Standing in line at Potbelly’s deli, I hear “Excuse me, but.. I was just wondering what you do to your hair?” About sixteen inches of curly, usually frizzy, untamed, natural madness and somehow women ask me this a few times every week. Sometimes her hair looks just like mine, sometimes it’s heavily processed and looks like it  wants to be treated like mine, and once in awhile she has thin, straight,  blonde hair and a little girl by her side whose outgrowing pigtails. My hair product advertises itself like this:

“Finally, a curl-defining system for “us”. Whether you’re black, white, asian, latin, mediterranean, or any glorious combination of the above.”

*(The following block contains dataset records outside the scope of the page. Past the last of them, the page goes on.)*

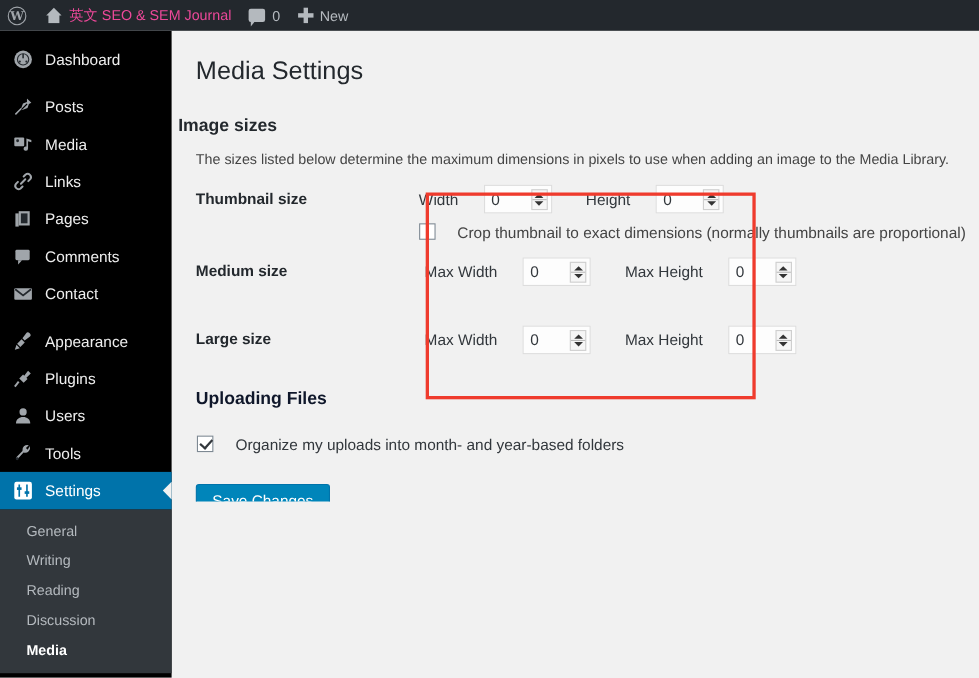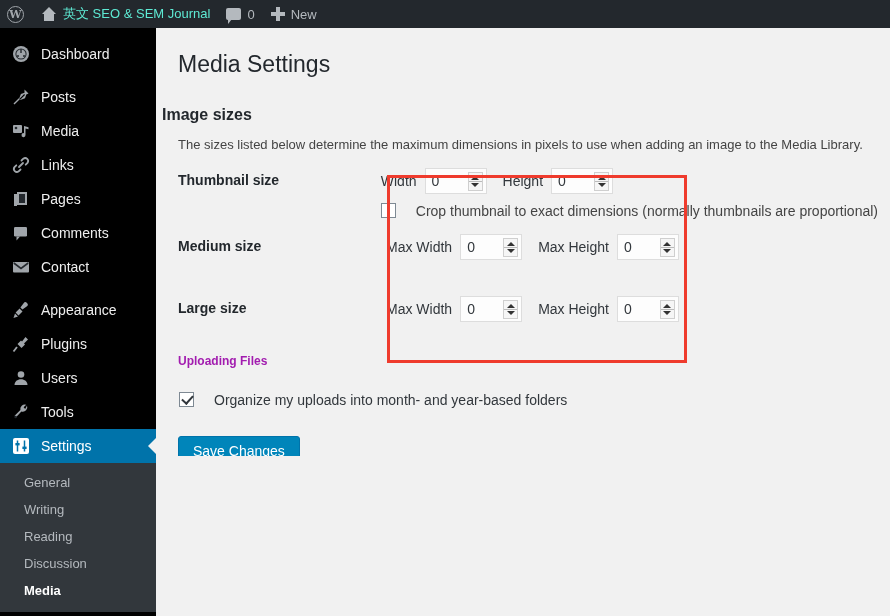--- a/index.html
+++ b/index.html
@@ -49,7 +49,7 @@
     content: ""; position: absolute; left: 3px; top: 6px;
     width: 10px; height: 8px; background: #b4b9be;
   }
-  .site-title { font-size: 13px; color: #5eead4; }
+  .site-title { font-size: 13px; color: #ec4899; }
   .site-title .cjk { font-family: "DejaVu Sans", sans-serif; }
   .comment-icon {
     width: 15px; height: 12px; background: #b4b9be;

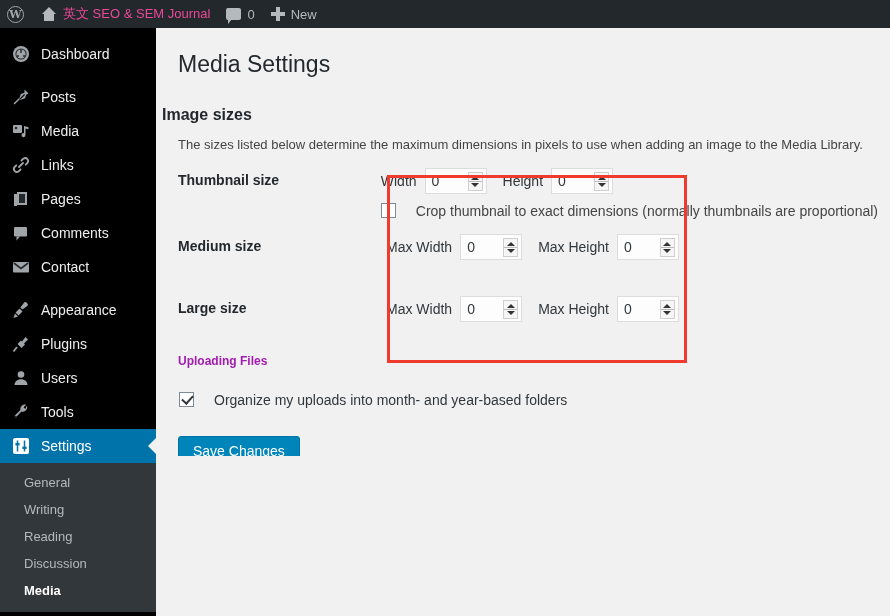--- a/index.html
+++ b/index.html
@@ -131,7 +131,7 @@
     font-size: 14px; font-weight: 700; color: #23282d;
   }
   .row-fields { padding-top: 4px; }
-  .field-line { display: flex; align-items: center; gap: 0; }
+  .field-line { display: flex; align-items: center; gap: 15px; }
   .field-label {
     font-size: 14px; color: #32373c; margin-right: 8px;
   }

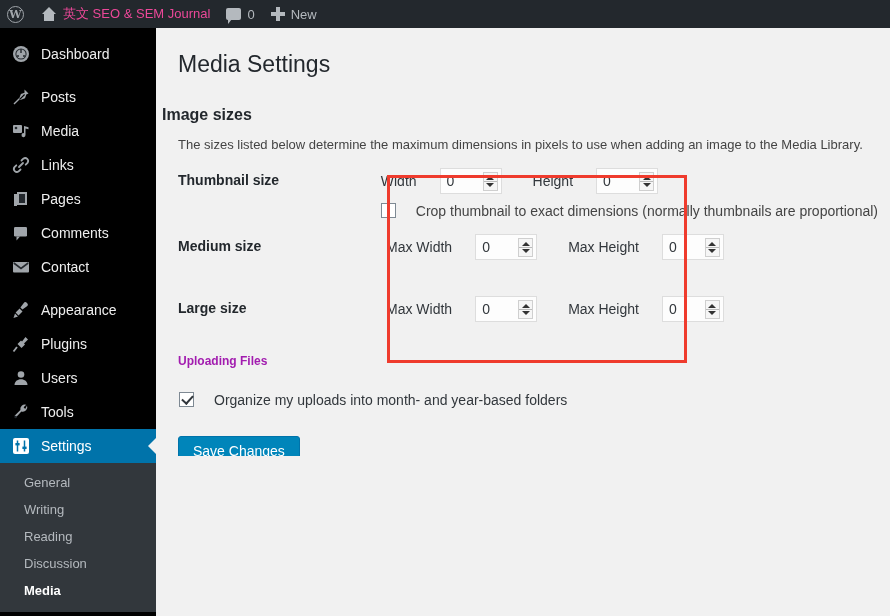--- a/index.html
+++ b/index.html
@@ -201,7 +201,7 @@
   }
 
   .upload-head {
-    font-size: 12px; font-weight: 700; color: #a21caf;
+    font-size: 16px; font-weight: 700; color: #0f172a;
     margin: 22px 0 0 22px;
   }
   .upload-check { margin: 24px 0 0 23px; }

The responses I get from the women who stop to converse about my hair varies:

“Power to you for wearing your hair natural, but I’m just not going to go there..”

“I have a black daughter. Ponytails and braids only get me up to a certain age. And.. I’m lost.”

“I know how much work that is and I know you know how much work this is.”

The conversations surrounding hair, hair products, hair treatments, and fake hair tell a pretty interesting narrative of solidarity amongst women of color. What “to do” with and to our hair is often an obsession. It is kind of interesting, ironic and not too surprising that the first Black woman millionaire, Madame C.J. Walker, was a specialist in beauty products, including hair products.My own relationship to my hair has evolved over time. I use to try to tame it, hide it, bundle it up snugly on the back of my head and pretend it wasn’t there. But now I let it do its own thing. I don’t worry about it. I kind of enjoy it being wild and loose.  If nothing else it is a good conversation starter with other women who feel a connection and a familiarity.

The bond over naturality when it comes to ethnic hair goes further than an ability to establish a sense of haircare commiseration and comradery; it is often complimented with a we-haven’t-sold-out sense of superiority. For years, commentary from the margins and from Afrikana studies departments has deemed relaxed hair, the concept of silky straight, chemically-treated black hair as “good hair,” was a sellout, a blatant transaction of African roots for a more Eurocentric look. And for years, treated hair has still been the way to go in black communities.

A ‘natural’ look is making a comeback and this commentary is seeping from the margins into the more mainstream, bringing the questions of “To treat, or not to treat?” and “To weave, or not to weave?” into the damned if you do, damned if you don’t category.

Truth is, either statement should be empowering for black women. We have the privilege to go straight, go natural, go fro, go twists, go up-do, or whatever. Our sharecropping grandmothers, and house slave great grandmothers didn’t.